An animated GIF demonstrates the process of using the program.

bpp.gif


 

  • Like 2
Link to comment
Share on other sites

1 hour ago, mobluse said:

I think this is great. Does it handle labels in ON...GOTO and ON...GOSUB?

How do you enter the BPP files? since the built in editor requires line numbers.

It should, though I've honestly not tried it yet. Just the simplest stuff. Let me check! {time passes} Yes!

The program works by looking for @ symbols. Just as a normal string is delimited with quotation marks, labels are delimited with @ symbols in my preprocessor. So when it encounters a label outside a string, it replaces it with the line number (or something approximating the line number).

As for how to enter a BPP file, yes, you'd need a text editor like x16 edit or some such. This is the one place I cheated. x16 edit isn't working for me (I suspect because I'm running bleeding edge emulator I built after cloning github). So I used a text editor on my Windows machine, saved it into a sdcard image, and then ran it from there.

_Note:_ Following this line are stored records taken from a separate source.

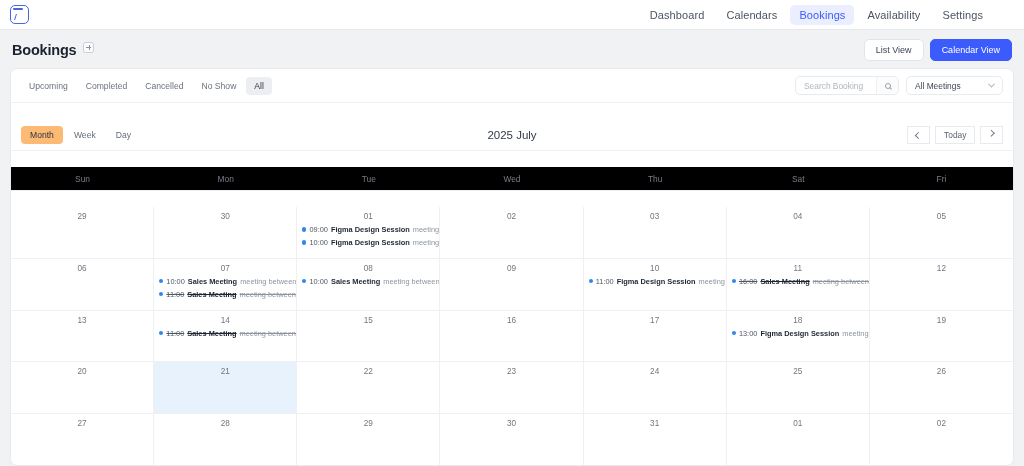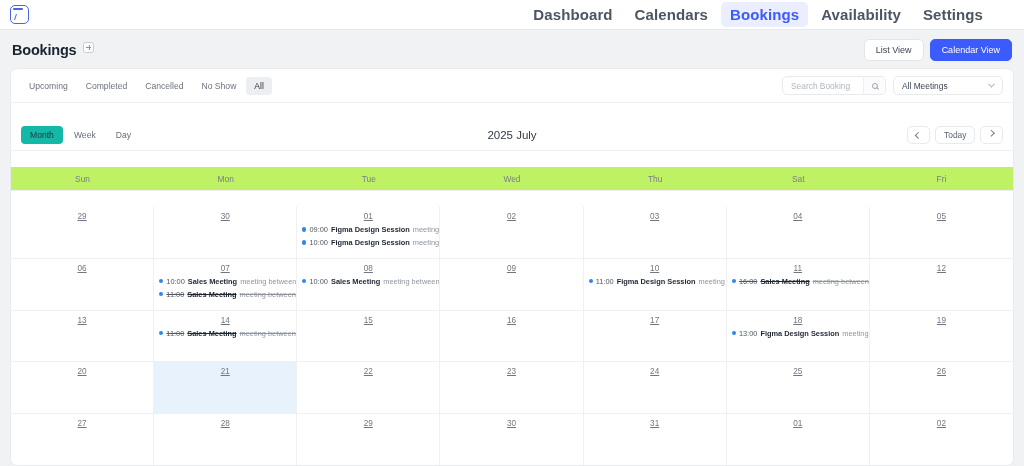--- a/index.html
+++ b/index.html
@@ -35,10 +35,9 @@
   }
   .nav { margin-left: auto; display: flex; align-items: center; gap: 4px; }
   .nav-item {
-    font-size: 15px; color: #4b5563; padding: 4px 9px;
+    font-size: 11px; color: #4b5563; padding: 4px 9px;
     border-radius: 5px; letter-spacing: .1px; white-space: nowrap;
     cursor: pointer;
-    font-weight: bold;
   }
   .nav-item.active { background: #eaeefe; color: #3b5bfd; }
 

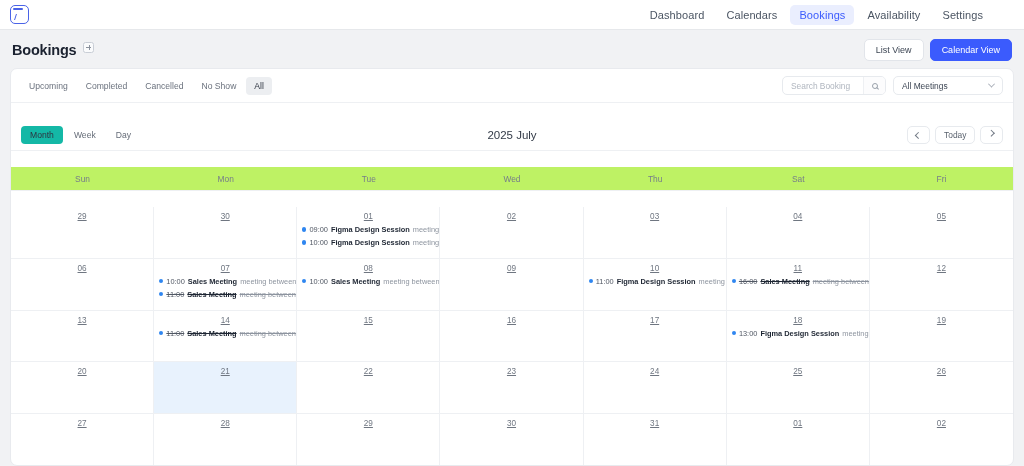--- a/index.html
+++ b/index.html
@@ -112,7 +112,7 @@
   .select {
     border: 1px solid #e7eaee; border-radius: 5px; height: 19px;
     display: flex; align-items: center; padding: 0 8px;
-    width: 110px; font-size: 8.4px; color: #3d4654; cursor: pointer;
+    width: 97px; font-size: 8.4px; color: #3d4654; cursor: pointer;
   }
   .chev-d {
     margin-left: auto; width: 5px; height: 5px;

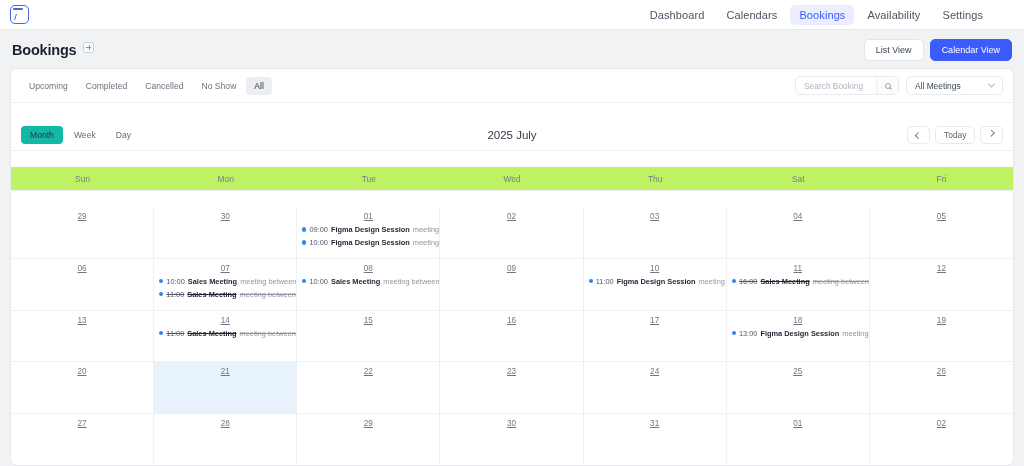--- a/index.html
+++ b/index.html
@@ -131,7 +131,7 @@
     font-size: 8.6px; color: #656c78; padding: 4px 9px;
     border-radius: 4px; cursor: pointer;
   }
-  .seg-btn.active { background: #14b8a6; color: #2d3440; }
+  .seg-btn.active { background: #fdba74; color: #2d3440; }
   .cal-title {
     position: absolute; left: 0; right: 0; text-align: center;
     font-size: 11.5px; color: #323a47; pointer-events: none;

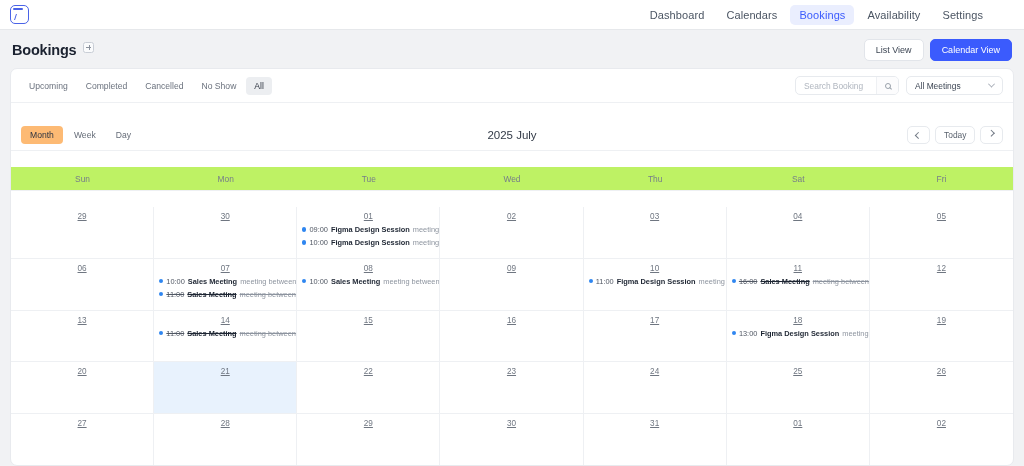--- a/index.html
+++ b/index.html
@@ -138,7 +138,7 @@
   }
   .nav-right { margin-left: auto; display: flex; gap: 5px; align-items: center; z-index: 2; }
   .nav-btn {
-    border: 1px solid #e7eaee; border-radius: 5px; background: #fff;
+    border: 1px solid #e7eaee; border-radius: 0; background: #fff;
     height: 18px; min-width: 22px; display: flex; align-items: center;
     justify-content: center; font-size: 8.4px; color: #5a626e;
     padding: 0 8px; cursor: pointer;

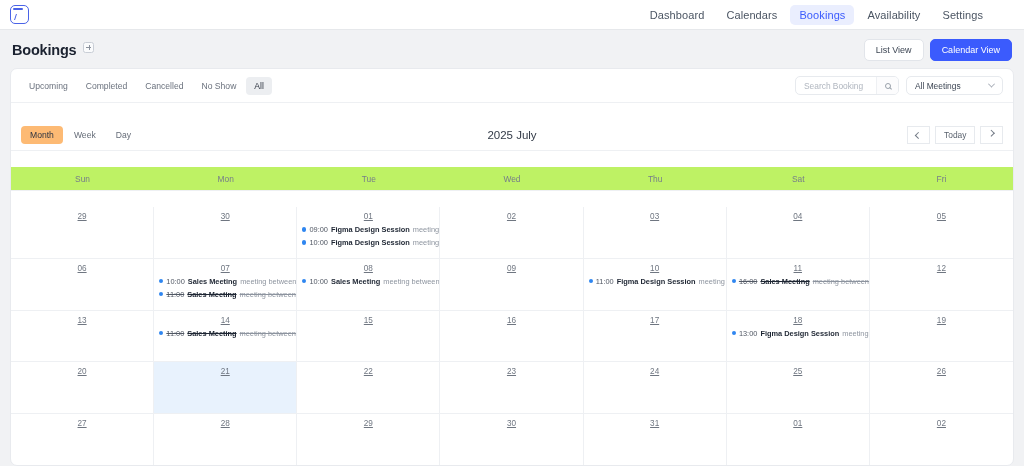--- a/index.html
+++ b/index.html
@@ -151,7 +151,7 @@
   
   .dow-row {
     display: grid; grid-template-columns: repeat(7,1fr);
-    border-bottom: 1px solid #eef0f3; background: #bef264;
+    border-bottom: 1px solid #eef0f3; background: #000000;
   }
   .dow {
     text-align: center; font-size: 8.4px; color: #767d89;

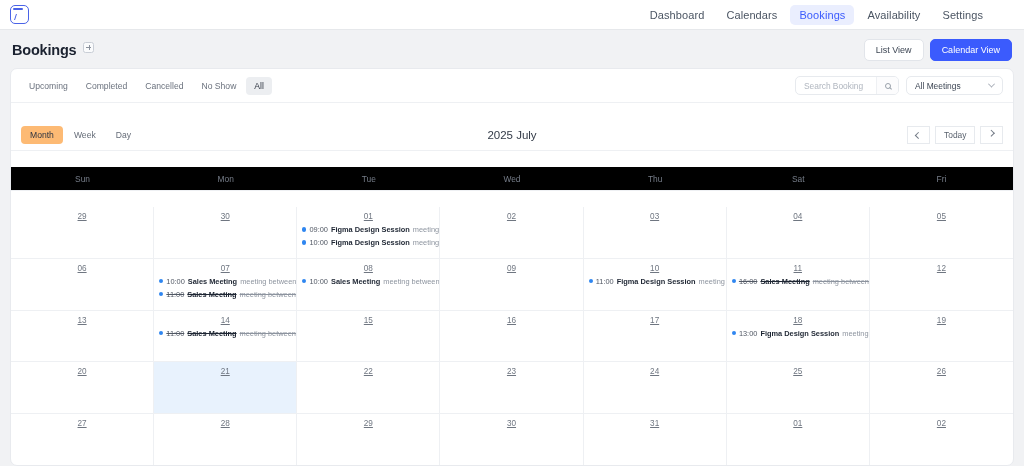--- a/index.html
+++ b/index.html
@@ -172,7 +172,6 @@
   .daynum {
     text-align: center; font-size: 8.2px; color: #6f7681;
     margin-bottom: 3px;
-    text-decoration: underline;
   }
   .evt {
     display: flex; align-items: center; gap: 3px;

So this is not ready for primetime probably if one wants to use it in r38. It is just barely ready if you are using bleeding edge emulator. Or at least it is for me.

Edited by Scott Robison
Link to comment
Share on other sites

Obviously there are better ways to do this, but back when I had my C=64, I didn't have the benefit of an extra computer on which to do dev work. I'm already cheating a little bit there as I admit above using an external text editor, but I could have created the text file without it, so I'm allowing it. Text editing is the only external task I'm allowing myself thus far.

So my first substantive program is BASIC PREPROCESSOR. It is pure basic plus one ML routine, which I did completely with the MONITOR in the emulator then copied the bytes to DATA statements.

My second program will be BASIC EDIT. Not a competitor to x16 edit, but something very simple that can edit small text files. I will write it in BASIC PREPROCESSOR syntax so it will serve as the first "big" example of BASIC PREPROCESSOR. My intent is to write the smallest possible editor I can that allows me to add text, remove text, save files, and load files. Once I have that done I will try to do all my dev "natively" in the emulator (which is a contradiction in terms, but it is hopefully clear enough in context).

I do this not because it is the "best way" ... just because if I'm going to go retro, let's go retro!

  • Like 1
Link to comment
Share on other sites

I think this is an interesting solution to the shortcomings of the built-in BASIC.

I haven't had time to try it out yet, but I will.

As to the source code file format of any programming language that is developed for the X16 - be it BASIC, FORTH or assembly - it would be great if we used a common standard so that the source code may be edited in any present or future editor available on the platform.

The plain text PETSCII or ASCII file is the reasonable solution in my mind.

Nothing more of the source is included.